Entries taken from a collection

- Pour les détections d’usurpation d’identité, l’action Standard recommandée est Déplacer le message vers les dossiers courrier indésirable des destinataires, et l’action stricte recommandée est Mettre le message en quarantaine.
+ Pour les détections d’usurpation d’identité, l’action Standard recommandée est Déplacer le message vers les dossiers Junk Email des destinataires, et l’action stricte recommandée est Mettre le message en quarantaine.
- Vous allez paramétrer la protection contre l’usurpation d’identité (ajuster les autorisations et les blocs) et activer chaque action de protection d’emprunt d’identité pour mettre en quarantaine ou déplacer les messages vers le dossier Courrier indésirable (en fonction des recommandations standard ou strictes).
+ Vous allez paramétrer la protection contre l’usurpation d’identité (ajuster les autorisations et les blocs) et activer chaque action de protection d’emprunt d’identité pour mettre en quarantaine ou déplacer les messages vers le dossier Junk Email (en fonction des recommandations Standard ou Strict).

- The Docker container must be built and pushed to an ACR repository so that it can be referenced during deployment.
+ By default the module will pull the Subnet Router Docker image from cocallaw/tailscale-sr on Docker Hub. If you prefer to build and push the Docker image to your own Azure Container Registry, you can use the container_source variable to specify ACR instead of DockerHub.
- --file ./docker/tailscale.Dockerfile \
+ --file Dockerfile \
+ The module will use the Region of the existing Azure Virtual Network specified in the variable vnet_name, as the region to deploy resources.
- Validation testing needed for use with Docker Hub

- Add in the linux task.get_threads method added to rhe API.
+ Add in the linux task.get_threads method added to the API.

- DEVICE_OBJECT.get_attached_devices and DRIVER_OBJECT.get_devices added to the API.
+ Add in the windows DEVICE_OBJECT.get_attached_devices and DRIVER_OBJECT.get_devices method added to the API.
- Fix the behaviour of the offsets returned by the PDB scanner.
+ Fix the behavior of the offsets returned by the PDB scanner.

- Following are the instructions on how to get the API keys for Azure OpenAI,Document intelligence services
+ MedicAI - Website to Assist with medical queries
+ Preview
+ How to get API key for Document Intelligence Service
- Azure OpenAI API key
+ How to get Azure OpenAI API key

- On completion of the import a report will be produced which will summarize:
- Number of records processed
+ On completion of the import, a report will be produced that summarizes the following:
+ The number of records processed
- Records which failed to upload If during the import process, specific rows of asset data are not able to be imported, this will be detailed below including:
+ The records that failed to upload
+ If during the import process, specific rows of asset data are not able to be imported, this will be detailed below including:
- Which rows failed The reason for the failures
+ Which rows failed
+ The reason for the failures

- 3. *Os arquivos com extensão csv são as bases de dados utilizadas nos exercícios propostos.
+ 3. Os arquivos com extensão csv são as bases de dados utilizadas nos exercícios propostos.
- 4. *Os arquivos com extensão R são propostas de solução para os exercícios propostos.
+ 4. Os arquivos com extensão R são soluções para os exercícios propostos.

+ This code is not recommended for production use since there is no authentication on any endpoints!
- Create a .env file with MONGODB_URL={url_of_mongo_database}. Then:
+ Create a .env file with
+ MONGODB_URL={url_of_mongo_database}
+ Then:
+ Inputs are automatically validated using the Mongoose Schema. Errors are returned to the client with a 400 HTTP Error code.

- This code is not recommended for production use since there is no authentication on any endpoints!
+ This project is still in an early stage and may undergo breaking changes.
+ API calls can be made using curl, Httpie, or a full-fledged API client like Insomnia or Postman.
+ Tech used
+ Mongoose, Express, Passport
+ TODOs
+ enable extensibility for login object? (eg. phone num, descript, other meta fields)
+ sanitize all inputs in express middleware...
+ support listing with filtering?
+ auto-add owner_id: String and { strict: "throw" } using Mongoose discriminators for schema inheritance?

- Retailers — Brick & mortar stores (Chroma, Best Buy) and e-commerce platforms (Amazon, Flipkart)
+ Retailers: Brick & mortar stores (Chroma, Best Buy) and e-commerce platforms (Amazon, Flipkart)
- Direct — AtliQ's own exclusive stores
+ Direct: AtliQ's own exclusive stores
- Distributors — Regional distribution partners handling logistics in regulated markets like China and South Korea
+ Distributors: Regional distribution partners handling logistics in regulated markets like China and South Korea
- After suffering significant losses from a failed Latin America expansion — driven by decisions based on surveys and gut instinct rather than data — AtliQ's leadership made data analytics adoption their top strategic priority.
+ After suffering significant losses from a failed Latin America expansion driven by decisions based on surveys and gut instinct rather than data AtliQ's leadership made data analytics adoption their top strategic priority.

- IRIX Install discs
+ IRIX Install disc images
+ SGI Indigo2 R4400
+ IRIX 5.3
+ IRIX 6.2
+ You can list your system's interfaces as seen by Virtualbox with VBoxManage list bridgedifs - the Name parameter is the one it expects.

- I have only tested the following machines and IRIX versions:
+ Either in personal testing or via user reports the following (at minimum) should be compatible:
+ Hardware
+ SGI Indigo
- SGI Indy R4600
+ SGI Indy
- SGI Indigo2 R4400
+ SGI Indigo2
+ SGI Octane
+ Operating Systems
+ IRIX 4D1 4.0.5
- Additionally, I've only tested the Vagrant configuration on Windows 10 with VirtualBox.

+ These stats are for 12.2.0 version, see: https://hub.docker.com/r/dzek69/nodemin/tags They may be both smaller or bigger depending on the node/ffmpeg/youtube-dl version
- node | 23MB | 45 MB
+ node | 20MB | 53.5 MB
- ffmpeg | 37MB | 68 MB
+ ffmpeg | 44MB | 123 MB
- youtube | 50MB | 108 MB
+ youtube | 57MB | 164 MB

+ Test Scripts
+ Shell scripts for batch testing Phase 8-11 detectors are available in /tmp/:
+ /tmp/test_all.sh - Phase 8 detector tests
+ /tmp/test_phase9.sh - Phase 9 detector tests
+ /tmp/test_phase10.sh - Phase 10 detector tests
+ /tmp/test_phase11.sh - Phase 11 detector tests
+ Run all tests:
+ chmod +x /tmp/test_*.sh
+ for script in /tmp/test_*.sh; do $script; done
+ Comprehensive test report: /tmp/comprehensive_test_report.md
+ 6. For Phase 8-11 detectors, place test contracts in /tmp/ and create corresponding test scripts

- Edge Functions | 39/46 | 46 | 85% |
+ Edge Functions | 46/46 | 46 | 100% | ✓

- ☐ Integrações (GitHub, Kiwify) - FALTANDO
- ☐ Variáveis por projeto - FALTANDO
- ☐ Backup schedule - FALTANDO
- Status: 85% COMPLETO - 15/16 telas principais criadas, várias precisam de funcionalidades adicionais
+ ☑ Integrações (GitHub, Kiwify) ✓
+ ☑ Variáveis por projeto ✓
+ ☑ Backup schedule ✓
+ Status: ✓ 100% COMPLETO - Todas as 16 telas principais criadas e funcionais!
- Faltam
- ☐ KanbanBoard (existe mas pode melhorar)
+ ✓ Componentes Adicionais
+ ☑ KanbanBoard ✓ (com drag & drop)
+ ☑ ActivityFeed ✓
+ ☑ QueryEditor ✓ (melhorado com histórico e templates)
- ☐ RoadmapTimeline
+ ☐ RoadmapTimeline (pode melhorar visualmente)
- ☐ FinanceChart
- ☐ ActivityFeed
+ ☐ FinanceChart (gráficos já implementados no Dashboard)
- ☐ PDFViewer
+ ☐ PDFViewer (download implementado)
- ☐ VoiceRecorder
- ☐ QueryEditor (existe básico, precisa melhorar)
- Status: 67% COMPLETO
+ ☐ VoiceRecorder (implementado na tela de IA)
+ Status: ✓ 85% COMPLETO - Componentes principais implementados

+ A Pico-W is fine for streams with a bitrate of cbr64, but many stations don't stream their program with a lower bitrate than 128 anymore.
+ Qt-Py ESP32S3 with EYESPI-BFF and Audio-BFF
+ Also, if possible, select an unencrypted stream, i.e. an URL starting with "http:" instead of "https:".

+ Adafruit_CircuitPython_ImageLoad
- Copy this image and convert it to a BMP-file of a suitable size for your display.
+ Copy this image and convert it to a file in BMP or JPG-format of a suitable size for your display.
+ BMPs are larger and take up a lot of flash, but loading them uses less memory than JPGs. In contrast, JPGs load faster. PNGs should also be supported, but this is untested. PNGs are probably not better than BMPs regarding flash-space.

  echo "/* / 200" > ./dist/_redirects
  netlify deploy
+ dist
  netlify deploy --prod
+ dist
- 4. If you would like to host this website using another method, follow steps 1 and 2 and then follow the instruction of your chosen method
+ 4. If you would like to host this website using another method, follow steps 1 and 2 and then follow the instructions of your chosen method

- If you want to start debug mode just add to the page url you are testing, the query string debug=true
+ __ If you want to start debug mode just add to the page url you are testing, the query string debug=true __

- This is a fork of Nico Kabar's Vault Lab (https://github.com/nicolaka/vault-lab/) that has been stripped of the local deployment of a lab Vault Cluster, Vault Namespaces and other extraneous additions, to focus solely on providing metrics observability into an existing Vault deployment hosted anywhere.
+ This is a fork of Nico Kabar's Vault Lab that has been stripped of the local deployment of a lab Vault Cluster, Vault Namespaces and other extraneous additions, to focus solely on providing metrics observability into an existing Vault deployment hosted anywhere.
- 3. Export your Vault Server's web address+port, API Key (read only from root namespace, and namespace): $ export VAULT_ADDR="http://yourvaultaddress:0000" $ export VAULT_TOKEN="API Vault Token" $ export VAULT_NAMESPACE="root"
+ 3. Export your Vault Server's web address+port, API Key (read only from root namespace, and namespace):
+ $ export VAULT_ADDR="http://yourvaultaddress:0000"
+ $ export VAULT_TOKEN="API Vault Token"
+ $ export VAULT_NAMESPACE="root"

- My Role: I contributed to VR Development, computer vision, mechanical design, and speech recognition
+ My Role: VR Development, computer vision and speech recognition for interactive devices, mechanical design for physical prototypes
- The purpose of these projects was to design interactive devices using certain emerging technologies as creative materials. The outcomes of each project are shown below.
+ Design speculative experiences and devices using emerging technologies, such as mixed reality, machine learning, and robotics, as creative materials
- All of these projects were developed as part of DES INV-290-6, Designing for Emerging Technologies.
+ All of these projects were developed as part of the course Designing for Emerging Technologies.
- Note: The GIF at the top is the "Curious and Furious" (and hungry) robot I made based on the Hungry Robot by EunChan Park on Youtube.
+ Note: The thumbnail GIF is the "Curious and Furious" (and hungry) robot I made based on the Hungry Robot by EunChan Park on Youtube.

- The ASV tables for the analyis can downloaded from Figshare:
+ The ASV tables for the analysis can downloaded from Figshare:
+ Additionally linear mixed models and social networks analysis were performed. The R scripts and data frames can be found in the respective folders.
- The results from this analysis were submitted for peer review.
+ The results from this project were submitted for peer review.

* **TASK OBJECTIVE**
Only the number is needed here: how many lines in the data contain "Regional"?

* **OUTPUT OF THE TASK**
2